ADAM: Why did you decide to pursue the certification?

TIM: It gives a person a little bit more clout when talking to customers. They see that you already have base knowledge; especially being my age, I don't have ten, fifteen years experience. But it proves that I know what I am doing.

Can you describe how your work history prepared you for earning this certification?

I was a manufacturing engineer for two and a half years at a contract manufacturer; I was directly in charge of 10 different customers. In that time I did a lot of process development and a lot of SMT work in general. After that, I worked for Koh Young for 2 years; I worked the lines, met a lot of engineers, and heard all about their problems. All of that prepared me for the SMTA test. There are a lot of niche things on the test that you are not really expecting, so it is a good idea to look at the study guide ahead of time because most people become very focused and it is not a very focused test. It is a very broad test.  
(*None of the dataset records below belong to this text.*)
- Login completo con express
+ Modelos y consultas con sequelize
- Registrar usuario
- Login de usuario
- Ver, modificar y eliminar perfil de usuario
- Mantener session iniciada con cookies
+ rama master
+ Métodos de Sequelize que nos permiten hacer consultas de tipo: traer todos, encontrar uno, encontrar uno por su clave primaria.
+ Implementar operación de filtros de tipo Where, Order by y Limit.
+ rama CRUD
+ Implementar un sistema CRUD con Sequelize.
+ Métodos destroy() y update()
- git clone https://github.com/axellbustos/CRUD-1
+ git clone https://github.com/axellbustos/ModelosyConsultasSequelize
Can you give some examples of what to expect during the three day course?

You can either take one and a half day test by itself or take the test with an additional one and a half days of training, in which you would go through the entire study guide with your instructor. He will go slightly in depth into all the topics but you really need to understand what you are doing when you arrive, otherwise you won't understand anything. The main focus of the training is on all the line balancing equations, stuff that you wouldn't do day-to-day but can save your company a lot of money. 

How do you think this will help your career?
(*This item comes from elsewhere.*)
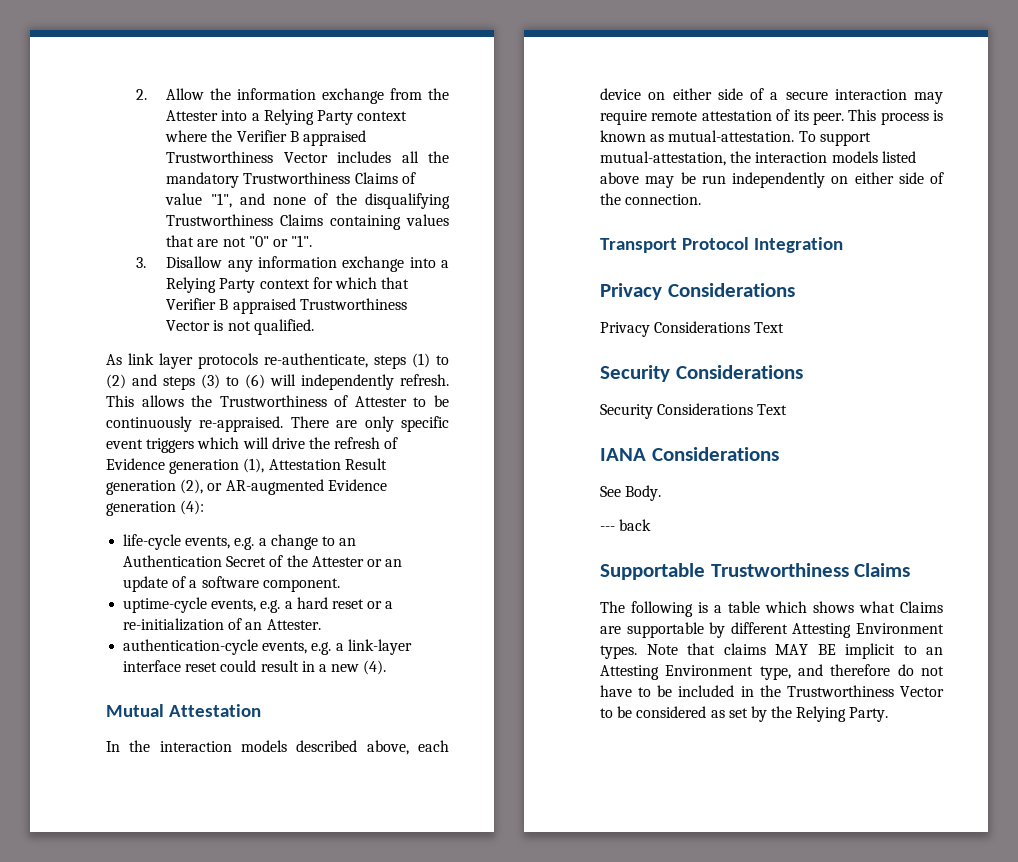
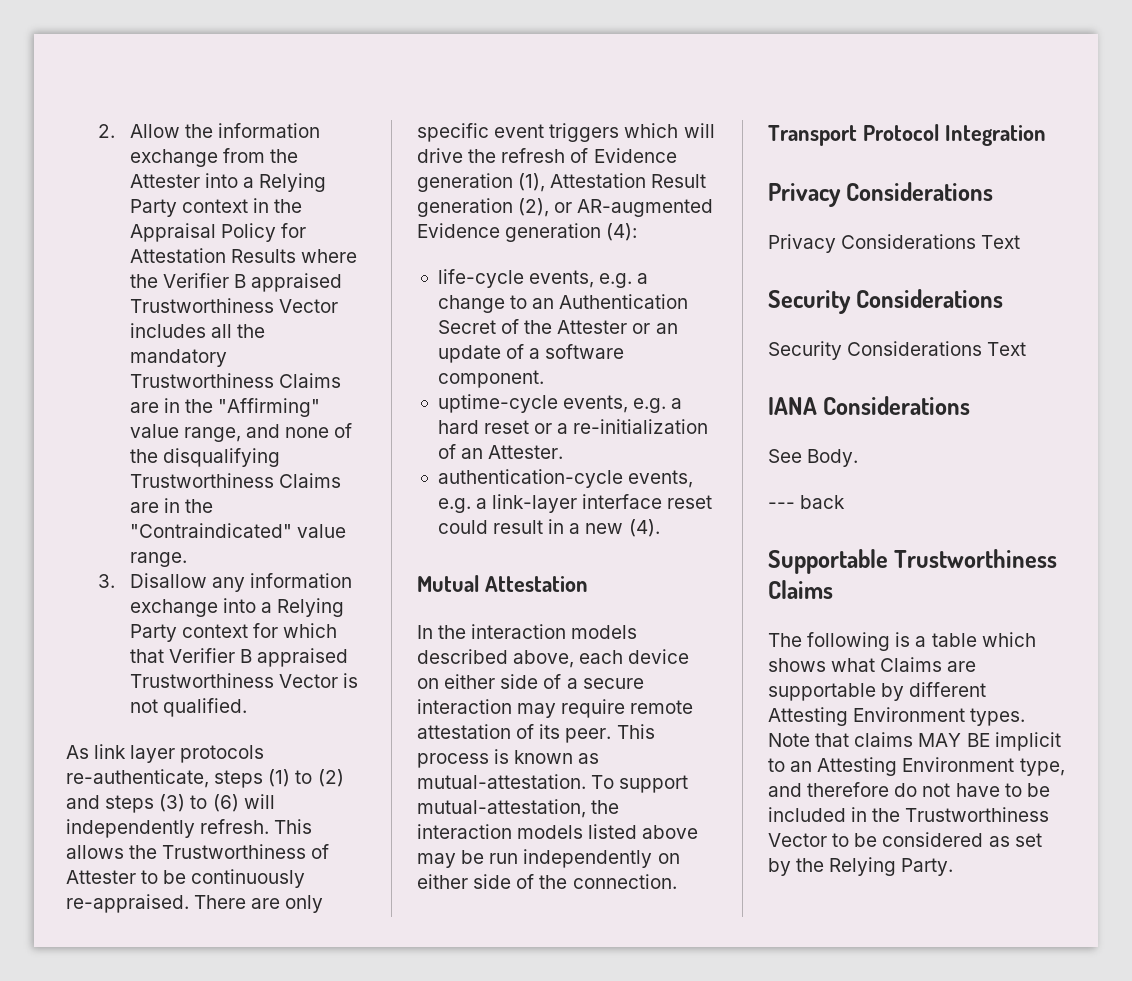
- 2. Allow the information exchange from the Attester into a Relying Party context where the Verifier B appraised Trustworthiness Vector includes all the mandatory Trustworthiness Claims of value "1", and none of the disqualifying Trustworthiness Claims containing values that are not "0" or "1".
+ 2. Allow the information exchange from the Attester into a Relying Party context in the Appraisal Policy for Attestation Results where the Verifier B appraised Trustworthiness Vector includes all the mandatory Trustworthiness Claims are in the "Affirming" value range, and none of the disqualifying Trustworthiness Claims are in the "Contraindicated" value range.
It will help my career especially at Indium because Indium acknowledges these sort of certifications and bettering yourself. But, as a whole, it will help me to give credibility to what I do. Every time I send an email to someone they can see at the bottom that I have proof of my knowledge and capabilities. 

What preparations did you make for the test?

The only preparation I really did was to read through the study guide. This helped me to remember any lost knowledge that I might not have used in a while. I read through the entire book. And, anything I didn't recognize or didn't know...I Googled it.

What other certifications do you have and how was preparing for the SMTA Certification different from those?

I have one other industry certification, IPC-610. For that, there was less prep work. It is a simpler test that covers basic understanding and knowledge. Most of it is open book and pictures.

Can you give any advice to someone who is looking to gain SMTA certification?

Make sure you have a lot of knowledge of SMT before you take the test. It is not a cheap certification, so it makes sense to work the line for a while. In an OEM environment you should at least be there six to twelve months, and, in a contract manufacturing environment, you could potentially get away with less. Just because of the broad range of products you would be working on.